La Ferme de Madame Ipek est une entreprise prospère, qui arrose la Turquie de ses colis de fruits, légumes, petits pains et fromages. Une success story entre convictions féministes, marketing léché et lutte contre la tendance du pays à faire un usage plus qu’abusif des produits phytosanitaires.
Toute la famille s’y est mis. Grands-parents, femmes, enfants, il faut rapidement cueillir les centaines d’oranges qui ont mûri en quelques jours sur les arbres de ce petit champ, à l’extrémité de la ville de Nazilli, dans l’arrière-pays de la côte égéenne turque. « Ce week-end, on doit faire deux cents caisses. Et chaque caisse fait trente kilos », dit en souriant Neslihan, les joues rougies par le froid perçant qui s’est abattu sur la région depuis quelques jours. Elle vient prêter main-forte aux troupes ce week-end. Sa voix est souvent couverte par le bruit des fruits qu’on arrache de leurs branches et qui roulent dans les seaux en plastique. Pas question de perdre du temps : un seul week-end est réservé à la cueillette pour ce champ et il y a une cinquantaine d’arbres. Les oranges seront ensuite empaquetées, direction les grandes villes de Turquie.
Fermière végétarienne
Un peu plus loin s’étendent de grands champs de choux et de salades. À quelques dizaines de minutes de voiture – il faut grimper sur les collines avoisinantes –, Pınar Kaftancıoğlu, la propriétaire des lieux – pochette Louis Vuitton, bottines Uggs, tatouages et lunettes fumées –, présente fièrement ses oliveraies à flanc de coteau et ses châtaigniers qui s’étendent sur les hauts plateaux, quasiment gelés en cette saison, de la côte égéenne.

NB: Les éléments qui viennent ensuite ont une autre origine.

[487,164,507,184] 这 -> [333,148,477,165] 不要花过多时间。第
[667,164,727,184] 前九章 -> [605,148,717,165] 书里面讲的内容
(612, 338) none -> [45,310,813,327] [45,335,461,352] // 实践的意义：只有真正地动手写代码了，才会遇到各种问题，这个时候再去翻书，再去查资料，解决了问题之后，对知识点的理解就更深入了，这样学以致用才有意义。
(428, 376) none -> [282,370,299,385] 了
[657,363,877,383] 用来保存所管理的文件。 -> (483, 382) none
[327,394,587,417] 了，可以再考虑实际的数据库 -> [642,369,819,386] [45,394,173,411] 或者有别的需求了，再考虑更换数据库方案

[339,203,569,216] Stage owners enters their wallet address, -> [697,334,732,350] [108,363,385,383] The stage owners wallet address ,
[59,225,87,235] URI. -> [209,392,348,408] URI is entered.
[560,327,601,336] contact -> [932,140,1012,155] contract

Quant à la faune de La Ferme de Madame Ipek (du nom de la fille de sa fondatrice ), il faut redescendre un peu pour la trouver : dans des étables, chèvres, vaches et brebis contribuent à la production du lait utilisé pour les yaourts et les fromages, dont elle est si fière. La ferme ne propose pas de viande, fait rare au pays du kebab… « Mes animaux sont comme mes enfants », martèle Pınar Kaftancıoğlu, elle-même végétarienne. Hors de question donc, de voir ses enfants finir dans une assiette.

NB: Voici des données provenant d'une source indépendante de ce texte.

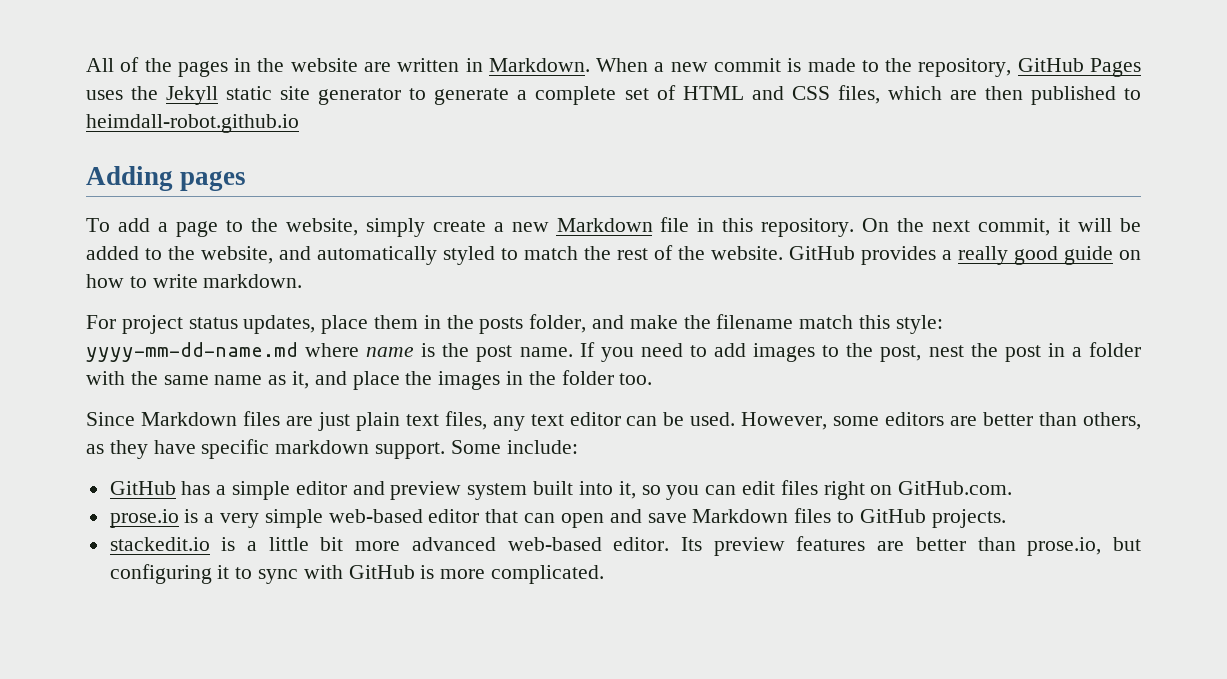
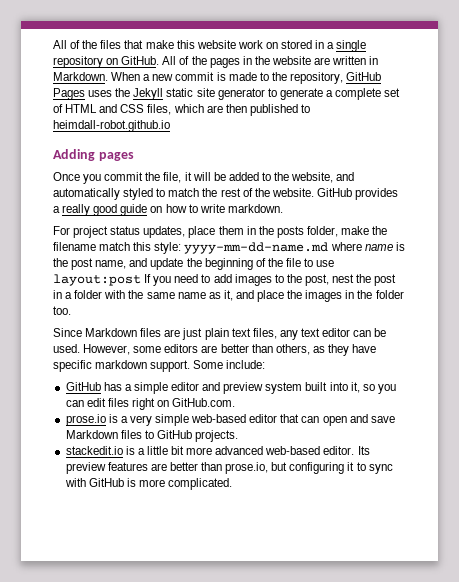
[86,57,172,72] All of the -> [53,40,367,52] [53,56,207,68] All of the files that make this website work on stored in a single repository on GitHub. All of the
[86,217,1051,237] To add a page to the website, simply create a new Markdown file in this repository. On the next commit, -> [53,172,182,184] Once you commit the file,
[592,315,625,329] and -> (338, 231) none
[519,347,573,357] name. -> [95,258,335,270] [53,274,141,286] name, and update the beginning of the file to use layout:post

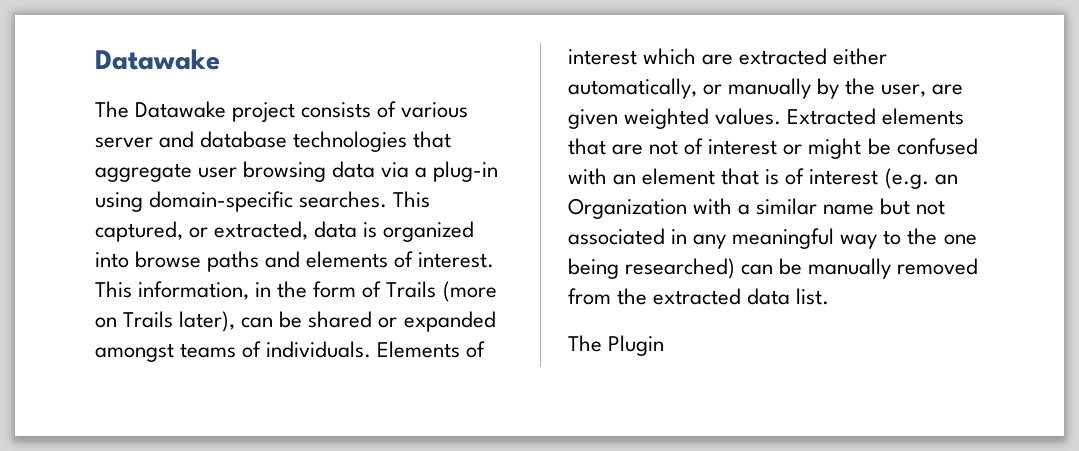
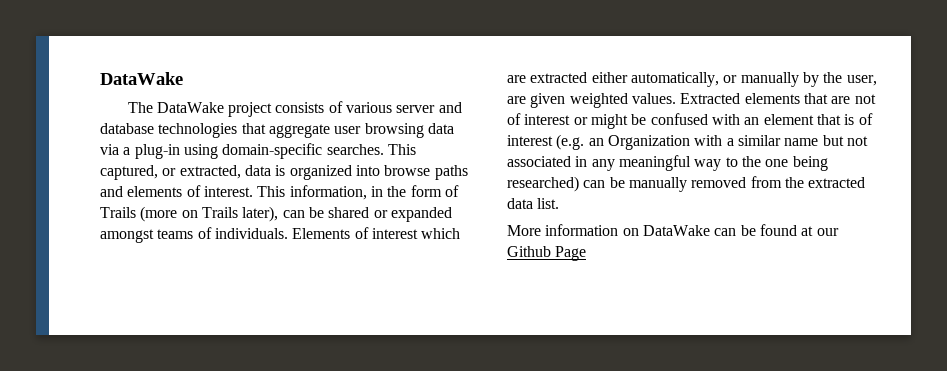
[95,49,220,70] [95,101,227,118] Datawake // The Datawake -> [100,72,183,85] [127,102,224,113] DataWake // The DataWake
[568,335,665,356] The Plugin -> [507,224,839,236] [507,246,587,261] More information on DataWake can be found at our Github Page

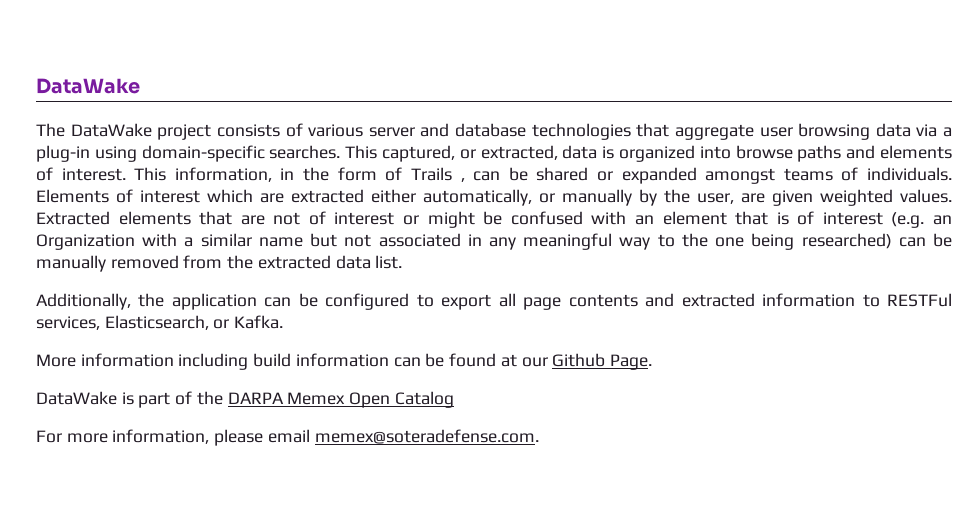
[140,206,279,222] (more on Trails later), -> [460,178,465,182] ,
(560, 203) none -> [36,293,952,310] [36,315,284,330] // Additionally, the application can be configured to export all page contents and extracted information to RESTFul services, Elasticsearch, or Kafka.
[622,225,710,236] on DataWake -> [178,353,389,370] including build information
[555,246,587,261] Page -> [609,354,652,370] [36,391,454,408] [36,429,539,446] Page. // DataWake is part of the DARPA Memex Open Catalog // For more information, please email memex@soteradefense.com.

Les oranges sont l’un des nombreux produits proposés aux client·es de La Ferme de Madame Ipek, créée par Pınar Kaftancıoğlu il y a une vingtaine d’années. Essentiellement des citadin·es en mal de produits naturels dans un pays inondé par les pesticides. Fruits, légumes frais et yaourts fermiers, donc, mais aussi concentré de tomate maison, gözleme (sorte de crêpe turque farcie), pain à fermentation lente produit à partir de graines originaires d’Anatolie… En tout, plus de cinq cents produits sont proposés chaque semaine auprès de cent mille client·es disséminé·es dans toute la Turquie. Soit par des paniers commandés en ligne (10 % de la clientèle), soit dans des magasins ouverts par Pınar Kaftancıoğlu dans les grandes villes du pays (six, rien qu’à Istanbul). La success story d’une femme entrepreneuse. Pas si fréquent en Turquie !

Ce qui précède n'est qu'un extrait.